User interface change data
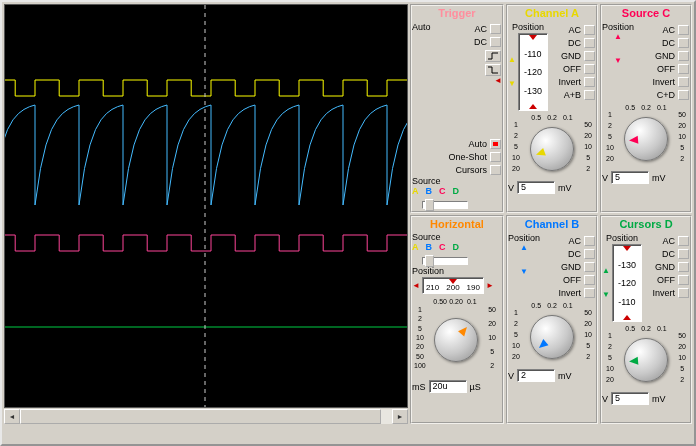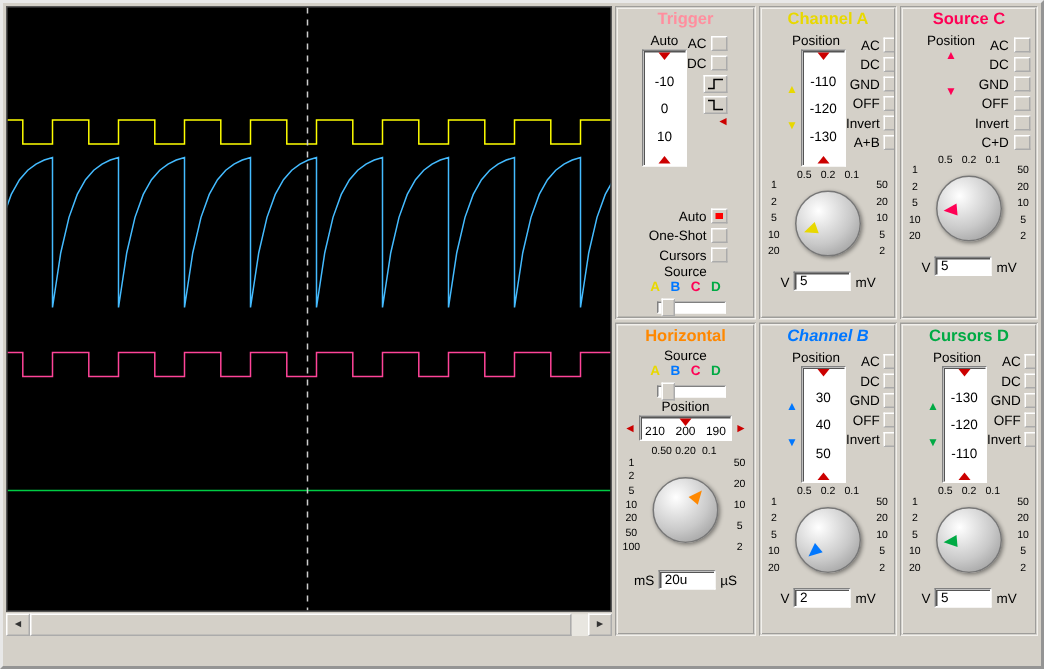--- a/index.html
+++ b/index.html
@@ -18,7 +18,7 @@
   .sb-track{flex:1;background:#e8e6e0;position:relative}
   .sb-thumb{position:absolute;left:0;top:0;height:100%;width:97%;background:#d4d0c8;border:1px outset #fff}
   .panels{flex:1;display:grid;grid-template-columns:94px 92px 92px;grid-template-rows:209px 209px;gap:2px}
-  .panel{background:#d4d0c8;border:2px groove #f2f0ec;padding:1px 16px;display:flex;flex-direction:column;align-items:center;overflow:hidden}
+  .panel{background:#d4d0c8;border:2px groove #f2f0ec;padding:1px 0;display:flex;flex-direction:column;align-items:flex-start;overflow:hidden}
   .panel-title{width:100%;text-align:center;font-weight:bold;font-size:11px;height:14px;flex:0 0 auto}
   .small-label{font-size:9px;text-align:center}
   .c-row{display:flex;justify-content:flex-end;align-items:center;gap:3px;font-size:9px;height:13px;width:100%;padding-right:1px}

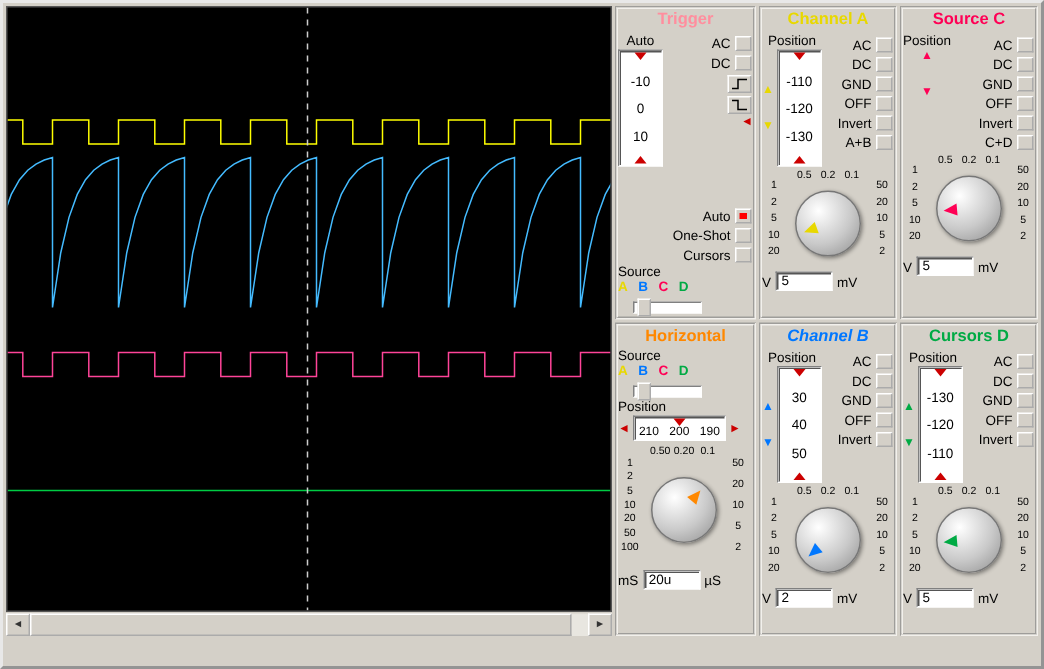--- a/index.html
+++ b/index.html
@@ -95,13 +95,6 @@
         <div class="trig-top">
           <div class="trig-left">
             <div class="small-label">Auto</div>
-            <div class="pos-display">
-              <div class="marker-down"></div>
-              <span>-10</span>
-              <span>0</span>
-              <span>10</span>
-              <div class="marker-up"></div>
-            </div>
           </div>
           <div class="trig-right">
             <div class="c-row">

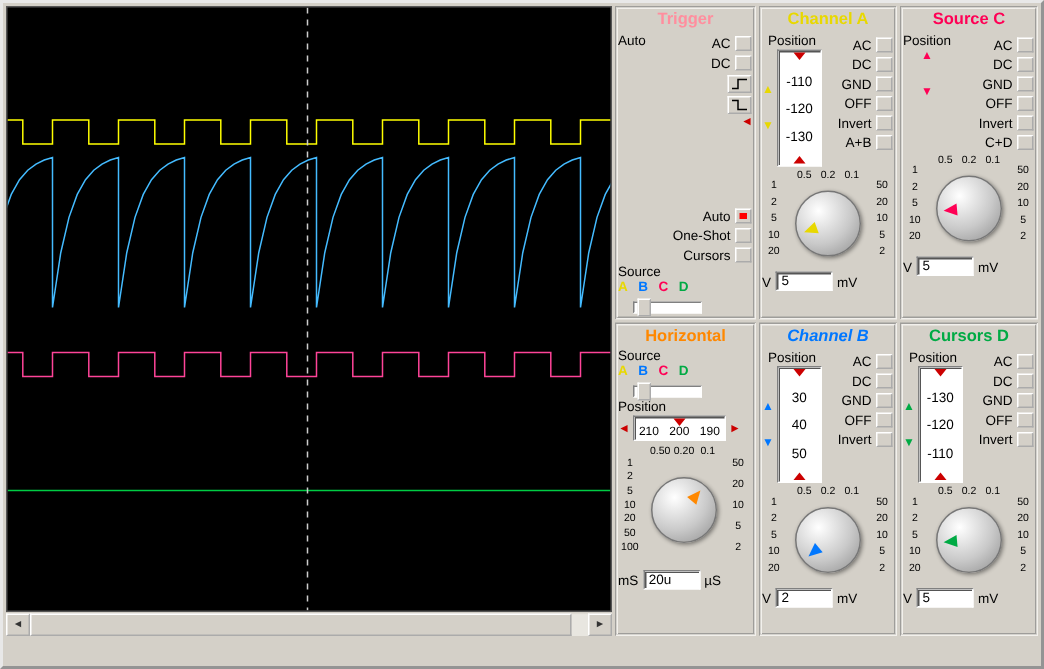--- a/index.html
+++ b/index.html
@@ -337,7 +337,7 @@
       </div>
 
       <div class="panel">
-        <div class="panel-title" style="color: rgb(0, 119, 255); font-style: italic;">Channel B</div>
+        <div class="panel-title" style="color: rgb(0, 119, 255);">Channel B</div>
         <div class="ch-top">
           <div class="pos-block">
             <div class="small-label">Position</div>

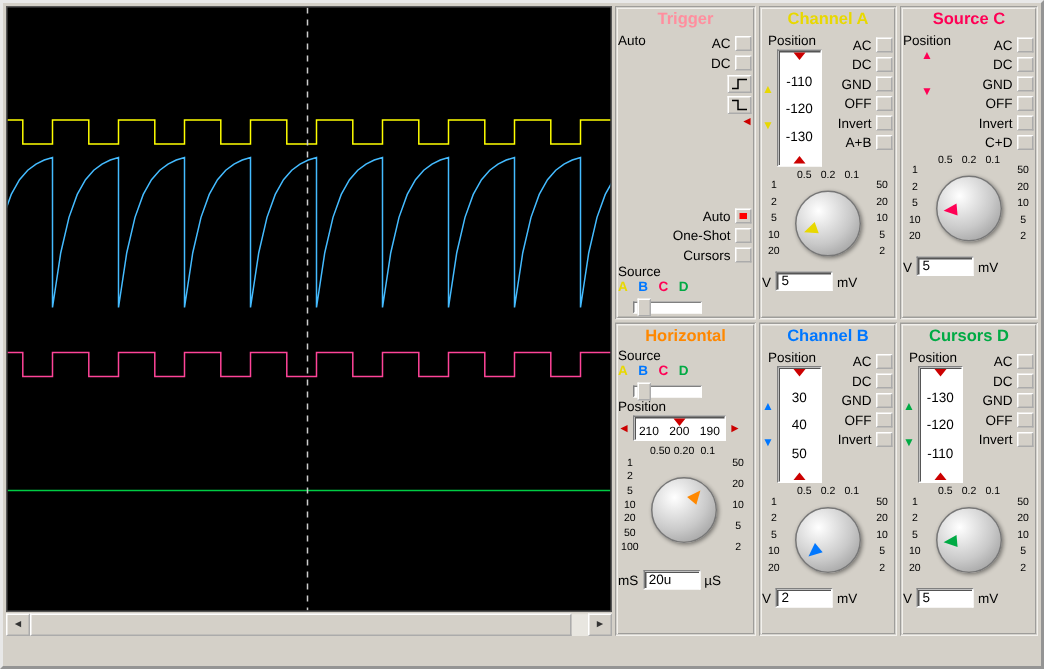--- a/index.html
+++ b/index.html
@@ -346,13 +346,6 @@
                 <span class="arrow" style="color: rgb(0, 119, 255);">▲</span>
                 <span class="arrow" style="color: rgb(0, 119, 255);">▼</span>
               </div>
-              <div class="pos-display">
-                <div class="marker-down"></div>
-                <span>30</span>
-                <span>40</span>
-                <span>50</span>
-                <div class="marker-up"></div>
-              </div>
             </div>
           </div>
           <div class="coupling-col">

--

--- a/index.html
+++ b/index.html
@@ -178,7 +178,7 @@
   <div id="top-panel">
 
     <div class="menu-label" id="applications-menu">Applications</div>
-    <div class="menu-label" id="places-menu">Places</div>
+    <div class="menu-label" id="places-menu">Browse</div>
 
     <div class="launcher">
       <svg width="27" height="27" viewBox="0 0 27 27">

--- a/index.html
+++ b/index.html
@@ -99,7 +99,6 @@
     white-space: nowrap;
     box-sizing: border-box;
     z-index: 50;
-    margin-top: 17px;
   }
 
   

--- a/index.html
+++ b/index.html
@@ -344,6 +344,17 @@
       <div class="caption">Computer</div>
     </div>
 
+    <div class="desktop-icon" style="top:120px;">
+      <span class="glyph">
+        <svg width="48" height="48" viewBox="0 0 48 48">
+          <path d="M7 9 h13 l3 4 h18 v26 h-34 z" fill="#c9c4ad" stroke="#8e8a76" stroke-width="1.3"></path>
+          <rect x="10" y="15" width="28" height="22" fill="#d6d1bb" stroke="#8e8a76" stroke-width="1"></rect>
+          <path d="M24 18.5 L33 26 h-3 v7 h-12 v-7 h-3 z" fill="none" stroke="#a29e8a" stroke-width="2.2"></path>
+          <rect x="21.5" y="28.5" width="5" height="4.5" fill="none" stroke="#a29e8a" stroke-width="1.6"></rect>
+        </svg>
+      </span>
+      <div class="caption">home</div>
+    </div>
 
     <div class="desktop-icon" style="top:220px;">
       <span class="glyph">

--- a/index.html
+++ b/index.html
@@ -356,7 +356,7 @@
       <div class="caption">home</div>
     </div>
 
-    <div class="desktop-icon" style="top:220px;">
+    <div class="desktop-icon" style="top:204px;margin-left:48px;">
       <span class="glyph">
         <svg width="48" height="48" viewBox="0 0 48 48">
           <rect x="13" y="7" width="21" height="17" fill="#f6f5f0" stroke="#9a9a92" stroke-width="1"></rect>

==

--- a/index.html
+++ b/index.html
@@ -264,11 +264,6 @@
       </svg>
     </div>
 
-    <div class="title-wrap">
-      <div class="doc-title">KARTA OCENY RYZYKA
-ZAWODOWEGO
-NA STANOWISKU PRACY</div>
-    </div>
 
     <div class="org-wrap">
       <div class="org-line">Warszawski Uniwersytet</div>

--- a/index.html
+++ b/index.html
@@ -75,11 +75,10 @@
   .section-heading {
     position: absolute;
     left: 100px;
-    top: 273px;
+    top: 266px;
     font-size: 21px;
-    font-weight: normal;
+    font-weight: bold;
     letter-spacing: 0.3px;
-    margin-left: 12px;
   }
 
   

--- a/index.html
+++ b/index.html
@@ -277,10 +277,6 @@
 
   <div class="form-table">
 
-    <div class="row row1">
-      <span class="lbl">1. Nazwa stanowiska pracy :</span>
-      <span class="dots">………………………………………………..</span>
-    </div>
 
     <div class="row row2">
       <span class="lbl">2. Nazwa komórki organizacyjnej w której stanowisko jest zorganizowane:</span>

Prompt → Your answer should be each line from the entries that includes the string "right".

Response to the exercise →
   .c-row{display:flex;justify-content:flex-end;align-items:center;gap:3px;font-size:9px;height:13px;width:100%;padding-right:1px}
           <div class="trig-right">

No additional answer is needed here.